After locating the line that contains "shipping: 18.00 -> 18.95", restate it and each later line word for word through the end of the records.

Difference listings
====
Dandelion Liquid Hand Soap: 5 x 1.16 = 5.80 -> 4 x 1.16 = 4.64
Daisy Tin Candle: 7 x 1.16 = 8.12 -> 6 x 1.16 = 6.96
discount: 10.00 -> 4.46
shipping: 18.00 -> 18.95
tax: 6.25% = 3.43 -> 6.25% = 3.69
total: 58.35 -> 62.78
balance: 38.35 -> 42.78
====
_Answer to this task_.
shipping: 18.00 -> 18.95
tax: 6.25% = 3.43 -> 6.25% = 3.69
total: 58.35 -> 62.78
balance: 38.35 -> 42.78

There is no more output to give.